Photo credit: End Of Pretend
Dodgeball Club
Before their band Dodgeball Club settled on a more pop-punk direction, guitarists Chad Kreinus and Aaron Bernard had fantasized about being in an ’80s hair-metal band together. “Me and Chad grew up wanting to be guitar heroes,” Bernard recalls. “We looked up to ’80s guitarists like Eddie Van Halen. We just really dig the sound of that era, the style of it and the in-your-face rock ’n’ roll of it all. There’s just something about all that riffage.”
Though the band they ended up forming with drummer Ryan Biwer and bassist Nick Ferrante owes more to the buoyant punk and alt-rock of bands like Get Up Kids and Jimmy Eat World than the flamboyant pop-metal of Warrant or Mötley Crüe, Kreinus and Bernard haven’t completely let go of their hard-rock fantasies. “You can tell there’s some influence from the ’80s still,” Bernard says of Dodgeball Club’s debut EP, That’s What The Kids Say. “Not a crazy amount, but it’s in there.”
The influence is never more apparent than on the EP’s title track: a Weezer-ified homage to ’80s hard-rock that the band wrote on a lark. With its unruly “Beverly Hills” riff and its high-fiving, Bros-Icing-Bros spirit, it’s by far the most carefree track on the EP, which the band recorded at Cherry Pit Studios in Menomonee Falls.
“That song was written in less than an hour—30-45 minutes, honestly,” Bernard says. “At every practice we go through our set, then at the end we have time to mess around, and Chad came up with that riff. And we were just playing around with it, coming up with joke lyrics and having fun. And after playing it through, I was like, ‘I actually like how that sounds.’ It became one of our favorites.”
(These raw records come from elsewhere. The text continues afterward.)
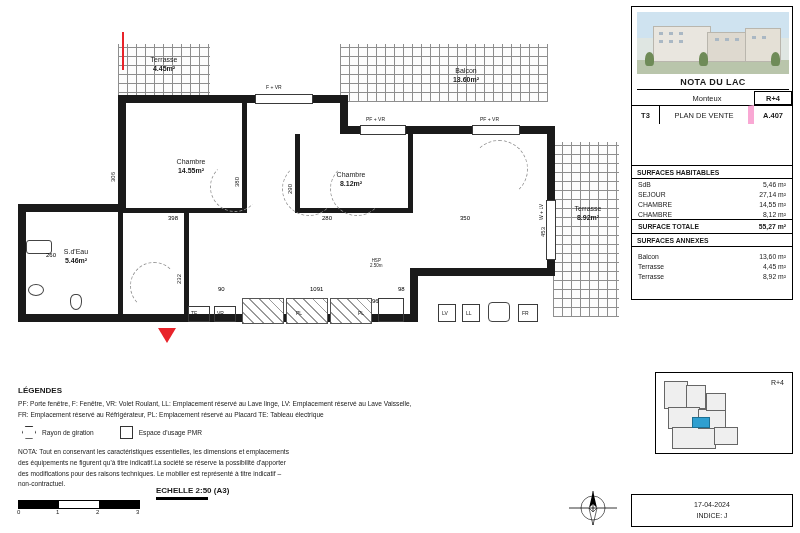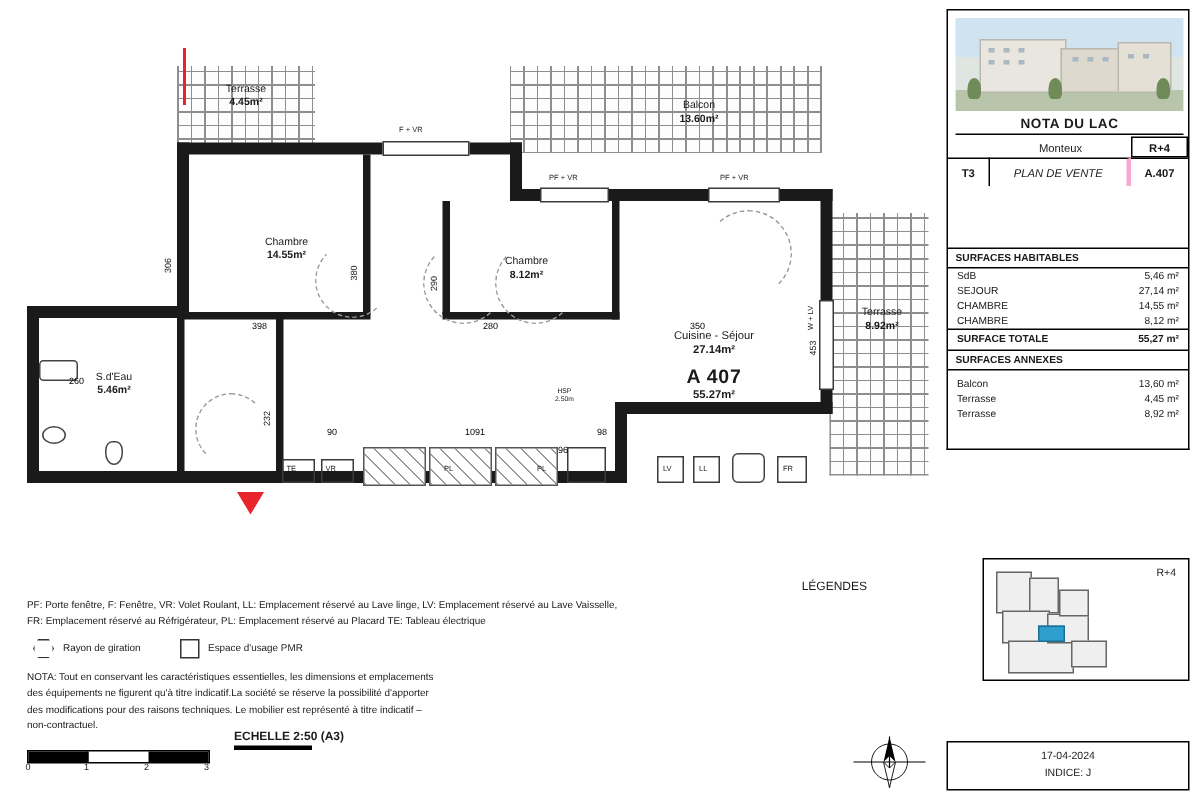"PLAN DE VENTE" .cell-plan { border-right: 3px solid #f9a8d4 -> 6px solid #f9a8d4; font-style: italic -> none }
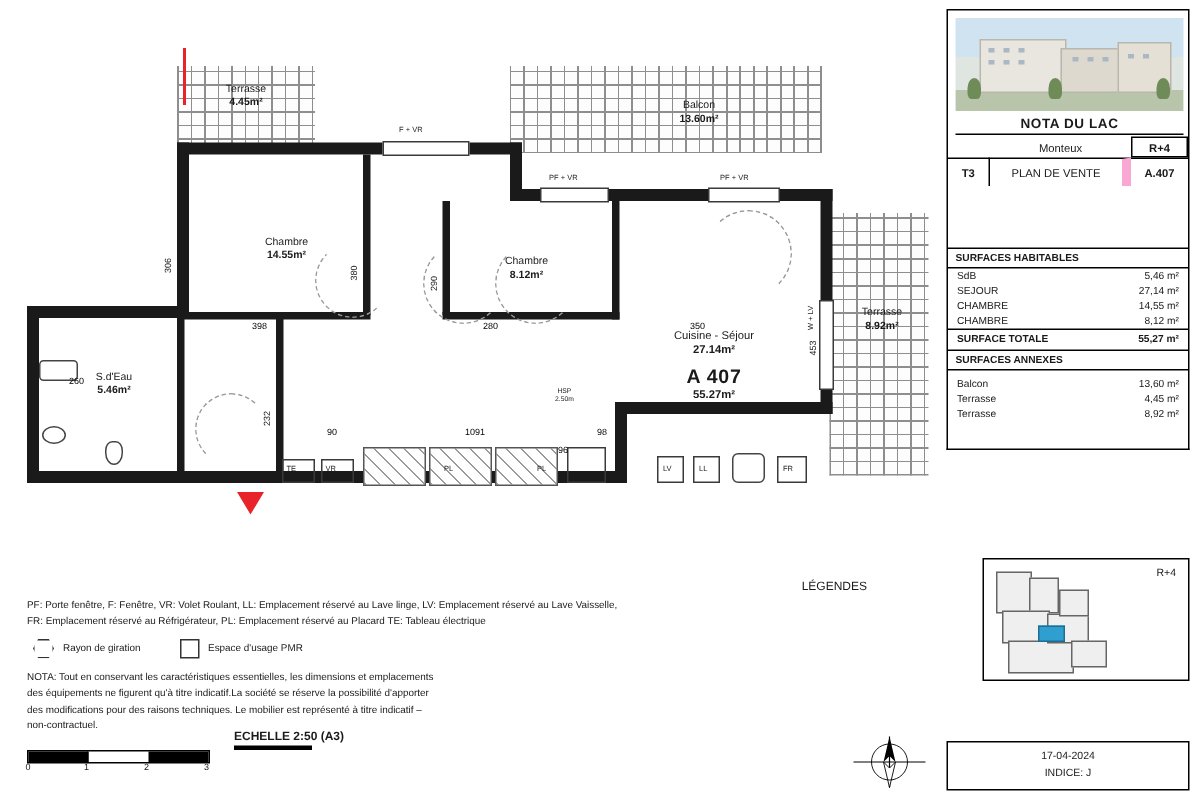"Cuisine - Séjour" div.lbl-big { html: <div> <div>Cuisine - Séjour</div> <div>27.14m²</div> <div>A 407</div> <div>55.27m²</div> </div> -> none }
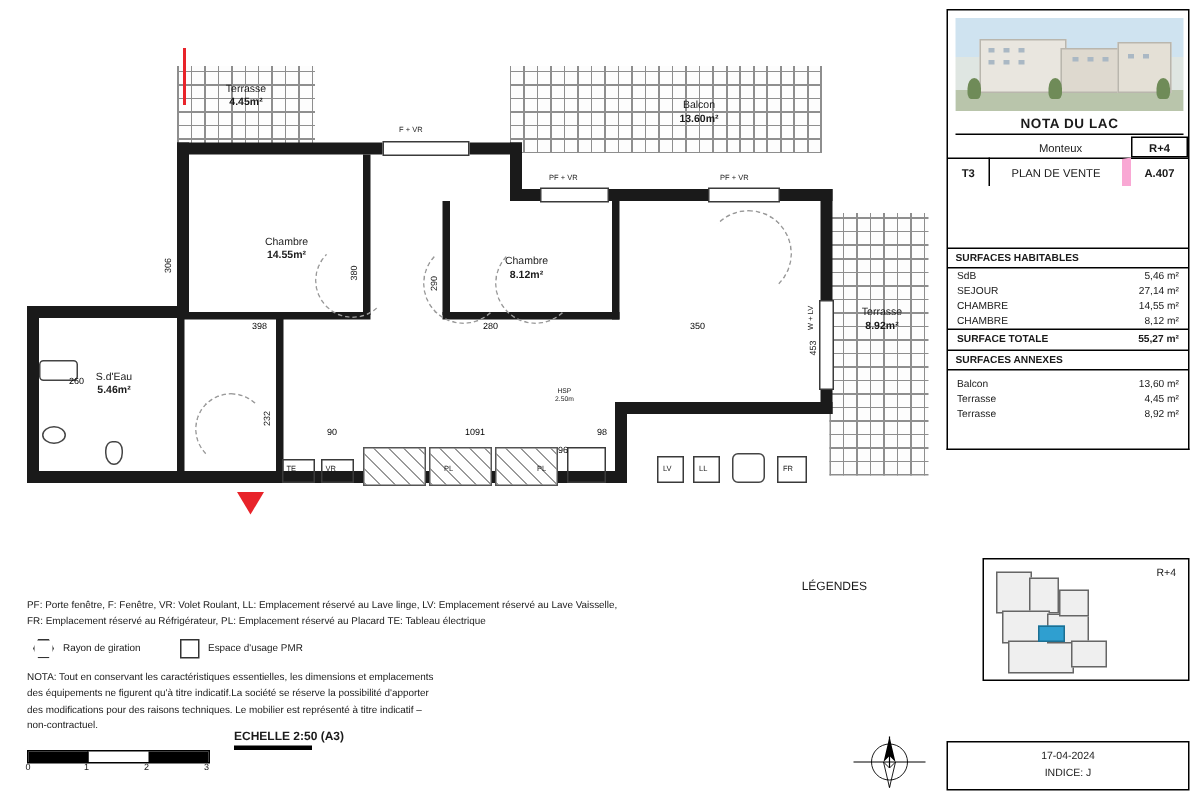"LÉGENDES" .legend h4 { font-weight: normal -> bold; text-align: right -> none }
The rest of the EP is never quite so over the top. “Carry Me Over” and “Only The Young” project chest-beating urgency, while “Way Out West” flirts with Americana (albeit at a blitzing high-tempo), and the single “She Loves You” showcases the band’s melodramatic side. But nearly every song aims for the gut, and a couple could pass as a first or second take.
“I feel like sometimes when you overthink a song or you add too much to it, you lose some of the nuance,” Bernard says. “Honestly, we just want to have fun as a band. That’s what we’re all about. Like, obvious we do want to be a serious band. But at the same time, we’re making music. It’s supposed to be fun. We’re not going to take ourselves too seriously doing it.”
So far the band has mostly been playing shows around Bay View, Riverwest and the East Side, but Bernard says they hope to begin playing regional shows in Madison and Chicago soon. And, while they only have a five-song EP to their name so far, it’s not for lack of material.
“We have so many more songs up our sleeves,” Bernard says. “We want the world to hear them; we just need to scrape together the cash to get them recorded.”
Dodgeball Club headline a show at Frank’s Power Plant (2800 S. Kinnickinnic Ave.) with The First Rule, Clem and False Flag Renaissance on Saturday, April 21, at 9 p.m. They’ll also play a show at the Riverwest Public House on Friday, April 27, as part of a bill with The Red Flags, Blindspot and Man Random at 8 p.m.